Azucarera de plástico transparente


Entró a once galerías en el transcurso de un día. En un interín se clavó una ensalada con castañas de cajú, agua de coco y una botella del té de hierbas más típico de China -según la etiqueta- que al segundo trago tuvo que tirar por la exagerada cantidad de azúcar. 15g por botella. En fin, mucha azúcar. (¿Digo la azúcar? Por qué no).

Dicen que tanta azúcar no hace bien. En su casa no tiene, hace mucho no hace el ejercicio de agarrar la cucharita de plástico mojada en café para meterla en la azucarera de plástico transparente de su mamá, con tapa también de plástico con una flor dentro que parece embalsamada, como si estuviese en formol aunque es todo plástico. La mamá de una amiga suya también tenía esa azucarera pero en la flor en ese caso había una abeja. Esa parecía más real, daba más una sensación de naturaleza solo por estar el bichito ahí como picoteando el polen inexistente de la flor que no es flor sino plástico.

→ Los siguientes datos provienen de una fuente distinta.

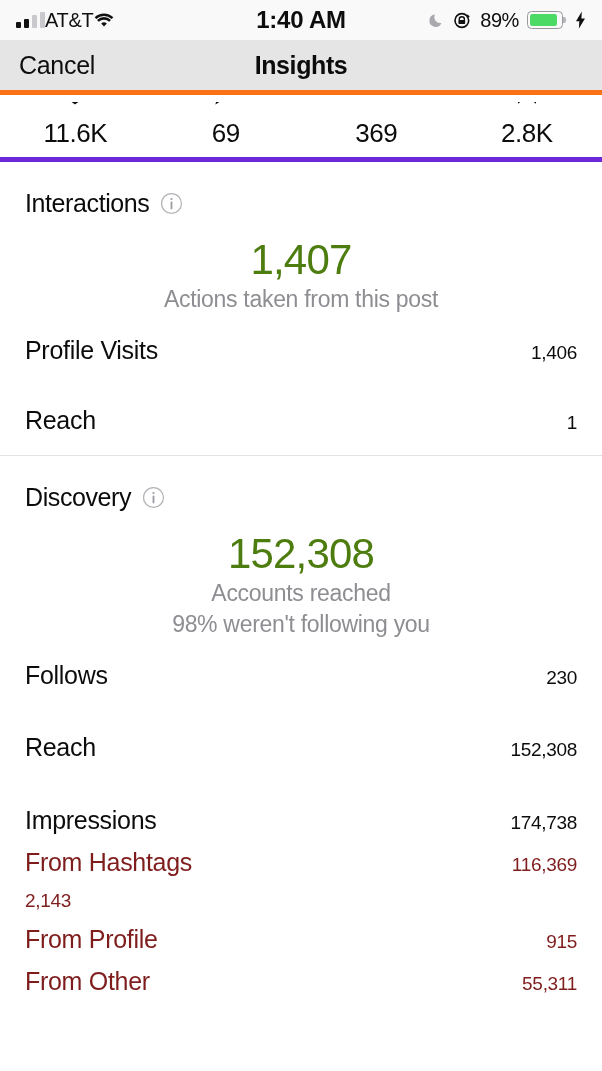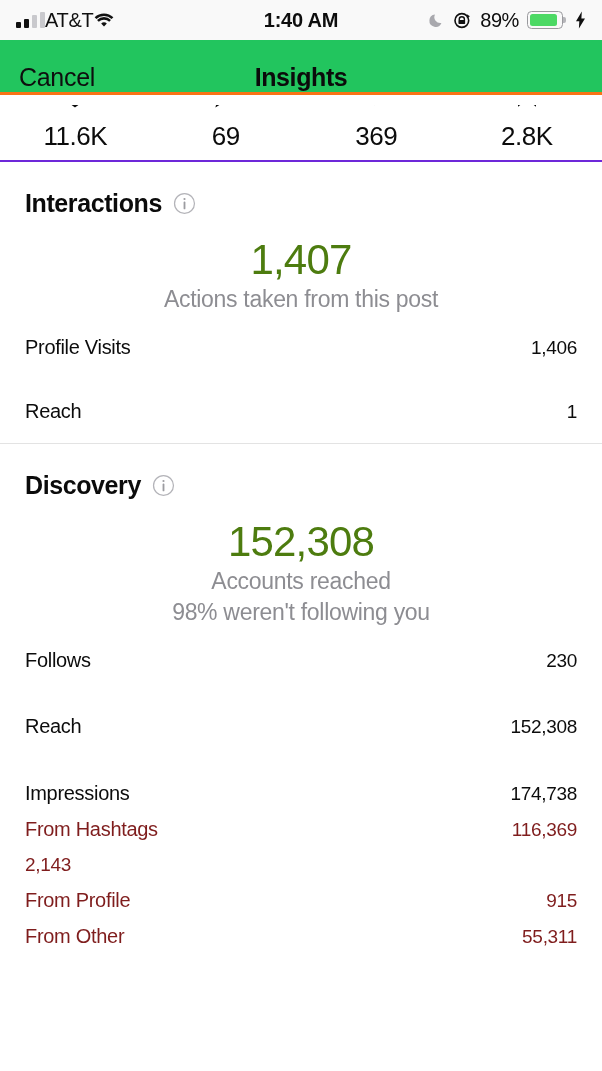--- a/index.html
+++ b/index.html
@@ -27,21 +27,21 @@
   .signal-bars i:nth-child(1){ height:6px; }
   .signal-bars i:nth-child(2){ height:9px; }
   .signal-bars i:nth-child(3){ height:13px; }
   .signal-bars i:nth-child(4){ height:16px; }
   .carrier { font-size:20px; color:#101010; letter-spacing:-0.3px; }
   .wifi { width:22px; height:17px; }
 
   .status-time {
     position:absolute; left:0; right:0; top:0; bottom:0;
     display:flex; align-items:center; justify-content:center;
-    font-size:20px; font-weight:bold; color:#0d0d0d; letter-spacing:-0.2px;
+    font-size:24px; font-weight:bold; color:#0d0d0d; letter-spacing:-0.2px;
     pointer-events:none;
   }
   .status-right {
     margin-left:auto; display:flex; align-items:center; gap:8px;
     position:relative; z-index:2;
   }
   .moon { width:17px; height:18px; }
   .rotlock { width:19px; height:19px; }
   .battery-pct { font-size:20px; color:#0d0d0d; letter-spacing:-0.4px; }
   .battery {
@@ -50,41 +50,41 @@
   }
   .battery::after {
     content:""; position:absolute; right:-4px; top:50%; transform:translateY(-50%);
     width:2.6px; height:6px; background:#b6b6ba; border-radius:0 2px 2px 0;
   }
   .battery .lvl { height:100%; background:#4cd964; border-radius:2.5px; }
   .bolt { width:11px; height:18px; margin-left:4px; }
 
   
   .nav-bar {
-    height:55px; background:#22c55e;
-    border-bottom:3px solid #f97316;
-    display:flex; align-items:flex-end; position:relative;
+    height:55px; background:#e5e5e5;
+    border-bottom:5px solid #f97316;
+    display:flex; align-items:center; position:relative;
   }
   .nav-cancel {
     font-size:25px; color:#0e0e0e; letter-spacing:-0.3px;
     padding-left:19px; cursor:pointer; background:none; border:none;
     font-family:"Liberation Sans", sans-serif;
   }
   .nav-title {
     position:absolute; left:0; right:0;
     text-align:center; font-size:25px; font-weight:bold;
     color:#0b0b0b; letter-spacing:-0.4px; pointer-events:none;
   }
 
   
   .stats-row {
     height:67px; background:#fff;
     display:flex; align-items:flex-end;
     padding:0 0 8px 0; position:relative;
-    border-bottom:2px solid #6d28d9;
+    border-bottom:5px solid #6d28d9;
     overflow:hidden;
   }
   .stat-col {
     flex:1; display:flex; flex-direction:column; align-items:center;
     position:relative;
   }
   .stat-icon-clip {
     height:16px; width:40px; overflow:hidden;
     display:flex; align-items:flex-start; justify-content:center;
     margin-bottom:1px;
@@ -96,38 +96,38 @@
 
   
   .section { background:#fff; }
   .section + .section { border-top:1px solid #e3e3e3; }
 
   .section-head {
     display:flex; align-items:center; gap:11px;
     padding:27px 25px 0 25px;
   }
   .section-title {
-    font-size:25px; font-weight:bold; color:#0b0b0b; letter-spacing:-0.4px;
+    font-size:25px; font-weight:normal; color:#0b0b0b; letter-spacing:-0.4px;
   }
   .info-icon { width:23px; height:23px; flex:none; }
 
   .summary { text-align:center; padding:18px 0 0 0; }
   .summary-value {
     font-size:42px; color:#4d7c0f; letter-spacing:-0.8px; line-height:1.15;
     font-weight:normal;
   }
   .summary-sub {
     font-size:23px; color:#8d8d92; letter-spacing:-0.3px; line-height:1.33;
   }
 
   .rows { padding:0 25px; }
   .row {
     display:flex; align-items:baseline; justify-content:space-between;
   }
-  .row .label { font-size:20px; color:#0c0c0c; letter-spacing:-0.3px; }
+  .row .label { font-size:25px; color:#0c0c0c; letter-spacing:-0.3px; }
   .row .value { font-size:19px; color:#0c0c0c; letter-spacing:-0.3px; }
   .row.sub .label, .row.sub .value { color:#7f1d1d; }
 
   #interactions-rows .row { padding:21px 0 20px 0; }
   #discovery-main-rows .row { padding:22px 0 21px 0; }
   #impressions-row { padding:23px 0 7px 0; }
   #impressions-sub-rows .row { padding:6px 0 7px 0; }
 </style>
 </head>
 <body>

En la galería 47 Canal en Chinatown, Manhattan, vio una ventana que entre vidrio y vidrio tenía girasoles, esas de donde se sacan las pepas que comía de chica, pepas cubiertas con tanta sal que le daban ganas de chupar la cáscara de cada semilla una detrás de la otra sin siquiera comer las semillas, solo chuparlas hasta que las arterias latieran por sí solas, eran épocas de la infancia dorada... ahora todavía está en la edad de plata de los veintipico así que no se queja, solo sufre algún que otro calambre a la mañana. Y en la galería, como parte de la muestra “Weeds of indifference”... estaba esta obra de Amy Yao, la de los girasoles falsos--- porque de los verdaderos se chupa la cáscara y estos solo se pueden ver a través del vidrio transparente que los encierra ahí como la flor en la azucarera de su mamá y la mamá de su amiga.

Para la vianda del mediodía usa un tupper que le robó a su tía.

A veces trata de reciclar los plásticos en los que viene empacada la comida del súper para usarlos como contenedores de vianda alternativos. Intenta reutilizar los contenedores pero en cambio los acumula en su cuarto. Los apila como apilaba los tubitos de mostacillas cuando hacía las tobilleras que después vendía en las playas de Mar del Plata a 30 centavos sobre la tabla de barrenar llena de arena, sus piernas hechas milanesa. Milanesas ya no come: es celíaco-vegetariana.